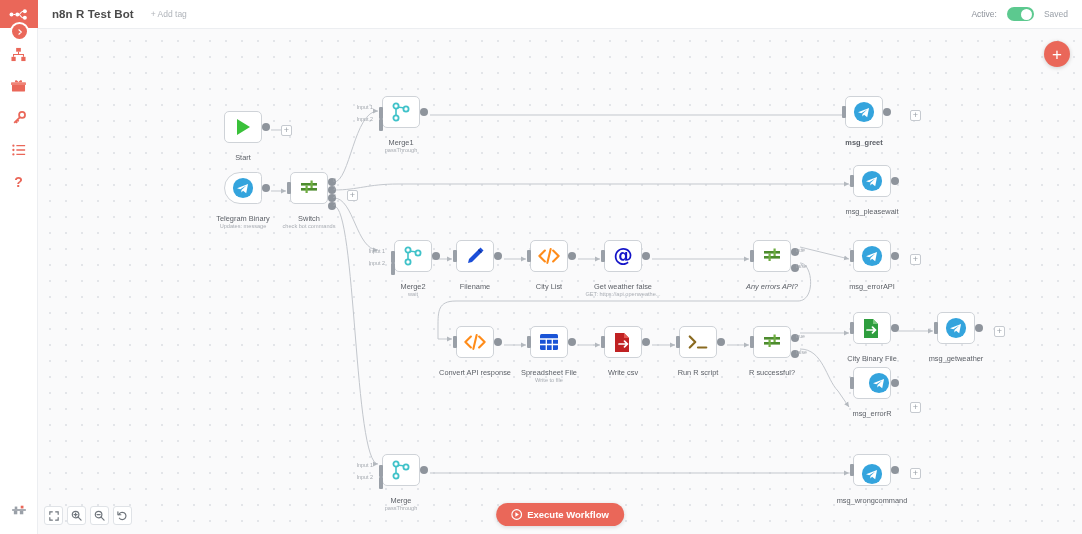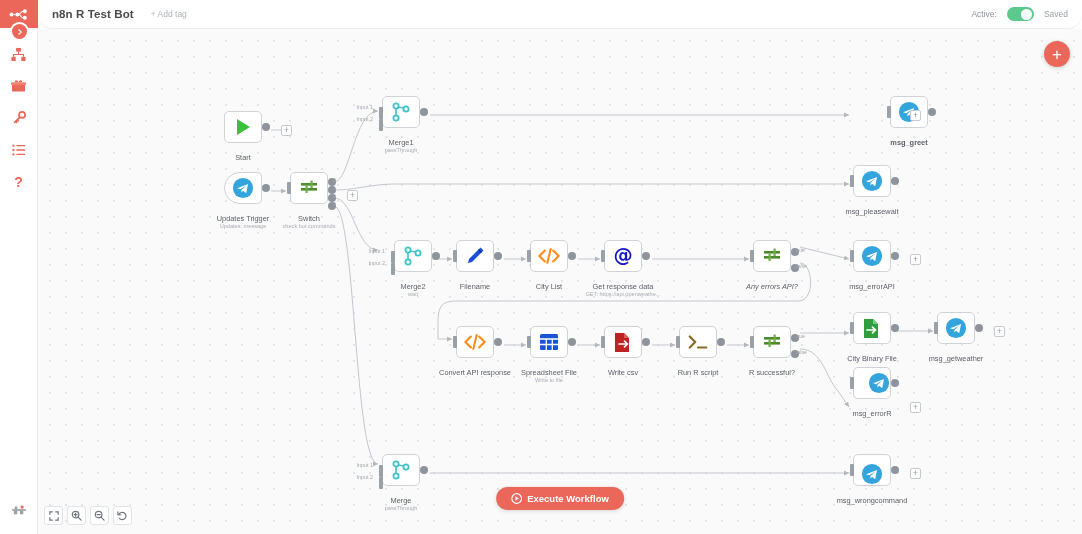--- a/index.html
+++ b/index.html
@@ -31,21 +31,21 @@
     position: absolute; left: 12px; top: 24px; width: 15px; height: 15px;
     border-radius: 50%; background: #ea6759; color: #fff; font-size: 9px;
     display: flex; align-items: center; justify-content: center; z-index: 50;
     cursor: pointer; box-shadow: 0 0 0 2px #fff;
   }
 
   
   #header {
     position: absolute; left: 38px; top: 0; right: 0; height: 29px;
     background: #fff; border-bottom: 1px solid #eceef1;
-    display: flex; align-items: center; padding: 0 14px; z-index: 30; border-radius: 14px;
+    display: flex; align-items: center; padding: 0 14px; z-index: 30;
   }
   #wf-name { font-size: 11.5px; color: #4a4a4a; font-weight: 600; letter-spacing: .1px; }
   #add-tag { font-size: 8.5px; color: #b0b4ba; margin-left: 17px; cursor: pointer; }
   .hdr-right { margin-left: auto; display: flex; align-items: center; gap: 10px; }
   .active-label { font-size: 8.5px; color: #8d929a; }
   .toggle {
     width: 27px; height: 14px; border-radius: 7px; background: #5cc98f;
     position: relative; cursor: pointer;
   }
   .toggle .knob {
@@ -119,21 +119,21 @@
   }
   #zoom-bar {
     position: absolute; left: 6px; bottom: 9px; display: flex; gap: 4px; z-index: 35;
   }
   .zbtn {
     width: 19px; height: 19px; background: #fff; border: 1px solid #e0e3e7;
     border-radius: 3px; display: flex; align-items: center; justify-content: center;
     color: #6f757c; cursor: pointer;
   }
   #exec-btn {
-    position: absolute; left: 50%; bottom: 24px; transform: translateX(-50%);
+    position: absolute; left: 50%; bottom: 8px; transform: translateX(-50%);
     background: #ea6759; color: #fff; border: none; border-radius: 14px;
     height: 23px; padding: 0 15px; font-size: 9.5px; font-weight: 600;
     font-family: "Liberation Sans", sans-serif; display: flex; align-items: center;
     gap: 5px; z-index: 35; cursor: pointer; box-shadow: 0 1px 4px rgba(0,0,0,.15); text-align: right;
   }
 </style>
 </head>
 <body>
 
 <div id="app">
@@ -274,21 +274,21 @@
     <div class="plus-box" style="left:243px;top:96px;">+</div>
 
     <div class="node" style="left:186px;top:143px;border-top-left-radius:18px;border-bottom-left-radius:18px;">
       <span class="glyph">
         <svg width="22" height="22" viewBox="0 0 24 24">
             <circle cx="12" cy="12" r="11" fill="#34a4dd"></circle>
             <path d="M5.5 12.2l12-4.6-2 10.1-3.4-2.6-1.9 1.8.1-2.7 5.3-4.9-6.6 4.1z" fill="#fff"></path>
           </svg>
       </span>
       <span class="p-out"></span>
-      <span class="node-label">Updates Trigger</span>
+      <span class="node-label">Telegram Binary</span>
       <span class="node-sub">Updates: message</span>
     </div>
 
     <div class="node" style="left:252px;top:143px;">
       <span class="glyph">
         <svg width="20" height="20" viewBox="0 0 20 20">
           <rect x="2" y="5" width="16" height="2.6" fill="#4d8c2e"></rect>
           <rect x="2" y="10" width="16" height="2.6" fill="#4d8c2e"></rect>
           <rect x="11.5" y="2.5" width="2.2" height="7.5" fill="#6fae42"></rect>
           <rect x="6.5" y="7.5" width="2.2" height="7.5" fill="#6fae42"></rect>
@@ -368,21 +368,21 @@
     </div>
 
     <div class="node" style="left:566px;top:211px;">
       <span class="glyph">
         <svg width="22" height="22" viewBox="0 0 24 24">
           <text x="12" y="19" font-size="21" font-weight="bold" fill="#1414c8" text-anchor="middle" font-family="DejaVu Sans, sans-serif">@</text>
         </svg>
       </span>
       <span class="p-in"></span>
       <span class="p-out"></span>
-      <span class="node-label">Get response data</span>
+      <span class="node-label">Get weather false</span>
       <span class="node-sub">GET: https://api.openweathe...</span>
     </div>
 
     <div class="node" style="left:715px;top:211px;font-style:italic;">
       <span class="glyph">
         <svg width="20" height="20" viewBox="0 0 20 20">
           <rect x="2" y="5" width="16" height="2.6" fill="#4d8c2e"></rect>
           <rect x="2" y="10" width="16" height="2.6" fill="#4d8c2e"></rect>
           <rect x="11.5" y="2.5" width="2.2" height="7.5" fill="#6fae42"></rect>
           <rect x="6.5" y="7.5" width="2.2" height="7.5" fill="#6fae42"></rect>
@@ -473,21 +473,21 @@
       </span>
       <span class="p-in i1"></span>
       <span class="p-in i2"></span>
       <span class="in-tag" style="top:7px;">Input 1</span>
       <span class="in-tag" style="top:19px;">Input 2</span>
       <span class="p-out"></span>
       <span class="node-label">Merge</span>
       <span class="node-sub">passThrough</span>
     </div>
 
-    <div class="node" style="left:852px;top:67px;font-weight:bold;">
+    <div class="node" style="left:807px;top:67px;font-weight:bold;">
       <span class="glyph">
         <svg width="22" height="22" viewBox="0 0 24 24">
             <circle cx="12" cy="12" r="11" fill="#34a4dd"></circle>
             <path d="M5.5 12.2l12-4.6-2 10.1-3.4-2.6-1.9 1.8.1-2.7 5.3-4.9-6.6 4.1z" fill="#fff"></path>
           </svg>
       </span>
       <span class="p-in"></span>
       <span class="p-out"></span>
       <span class="node-label">msg_greet</span>
     </div>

━━━

*WHAT THE TASK ASKS:*
Please repeat, with no pictures, each line from the start of the records above through the line with "width: 19px; height: 19px;", inclusive, and only those.

*ANSWER SECTION:*
--- a/index.html
+++ b/index.html
@@ -31,21 +31,21 @@
     position: absolute; left: 12px; top: 24px; width: 15px; height: 15px;
     border-radius: 50%; background: #ea6759; color: #fff; font-size: 9px;
     display: flex; align-items: center; justify-content: center; z-index: 50;
     cursor: pointer; box-shadow: 0 0 0 2px #fff;
   }
 
   
   #header {
     position: absolute; left: 38px; top: 0; right: 0; height: 29px;
     background: #fff; border-bottom: 1px solid #eceef1;
-    display: flex; align-items: center; padding: 0 14px; z-index: 30; border-radius: 14px;
+    display: flex; align-items: center; padding: 0 14px; z-index: 30;
   }
   #wf-name { font-size: 11.5px; color: #4a4a4a; font-weight: 600; letter-spacing: .1px; }
   #add-tag { font-size: 8.5px; color: #b0b4ba; margin-left: 17px; cursor: pointer; }
   .hdr-right { margin-left: auto; display: flex; align-items: center; gap: 10px; }
   .active-label { font-size: 8.5px; color: #8d929a; }
   .toggle {
     width: 27px; height: 14px; border-radius: 7px; background: #5cc98f;
     position: relative; cursor: pointer;
   }
   .toggle .knob {
@@ -119,21 +119,21 @@
   }
   #zoom-bar {
     position: absolute; left: 6px; bottom: 9px; display: flex; gap: 4px; z-index: 35;
   }
   .zbtn {
     width: 19px; height: 19px; background: #fff; border: 1px solid #e0e3e7;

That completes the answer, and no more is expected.